BALIEXPRESS.ID-I Wayan Darmika, warga Banjar Dinas Munduk Damping, Desa Petang, Kecamatan Petang, Kabupaten Badung, harus tinggal di dapur bersama istri dan anaknya selama tiga bulan terakhir.
Unggahan akun @jurnalisrakyat memperlihatkan kondisi dapur milik Darmika yang hanya berdinding anyaman bambu dan sangat tidak layak sebagai tempat tinggal.
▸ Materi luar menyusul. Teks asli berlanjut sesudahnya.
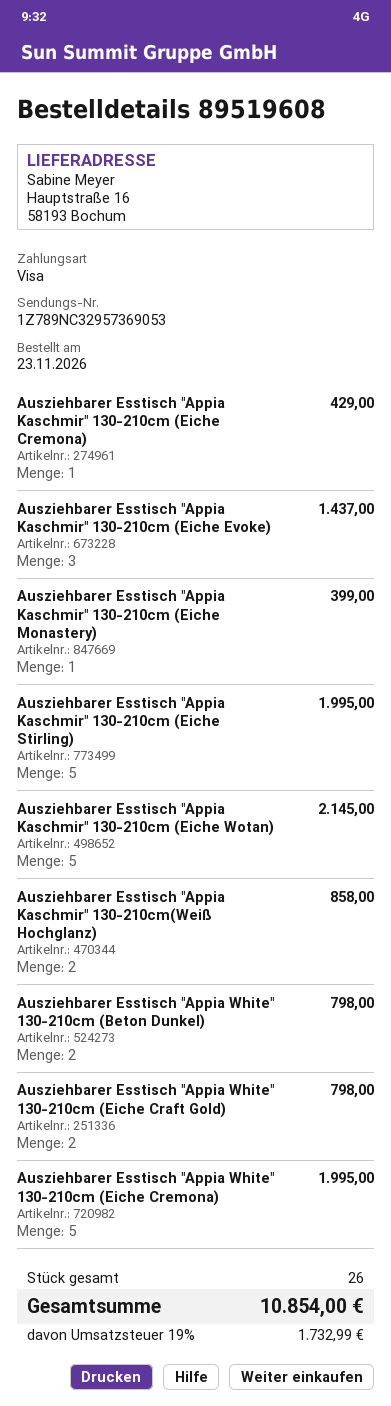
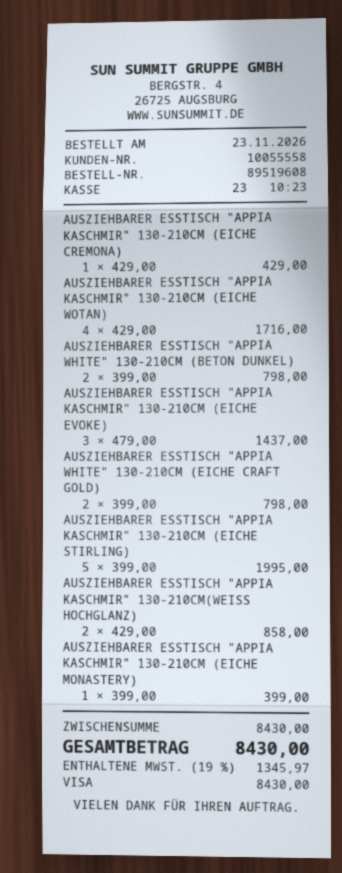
Ausziehbarer Esstisch "Appia Kaschmir" 130-210cm (Eiche Wotan): 5 for 2145.00 -> 4 for 1716.00
Ausziehbarer Esstisch "Appia White" 130-210cm (Eiche Cremona): 5 for 1995.00 -> none
tax: 19% = 1732.99 -> 19% = 1345.97
total: 10854.00 -> 8430.00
Situasi ini terjadi setelah rumah utama keluarga tersebut rusak parah akibat bencana tanah longsor.
Peristiwa longsor itu terjadi pada 18 Februari 2025 dan mengakibatkan bangunan utama tidak bisa dihuni kembali.
Hingga kini, belum ada bantuan dari pemerintah yang diberikan kepada keluarga Darmika.
Kondisi memprihatinkan ini akhirnya menarik perhatian Senator DPD RI asal Bali, Ni Luh Djelantik.
Melalui akun Instagram pribadinya @niluhdjelantik, ia menyampaikan respons atas situasi tersebut.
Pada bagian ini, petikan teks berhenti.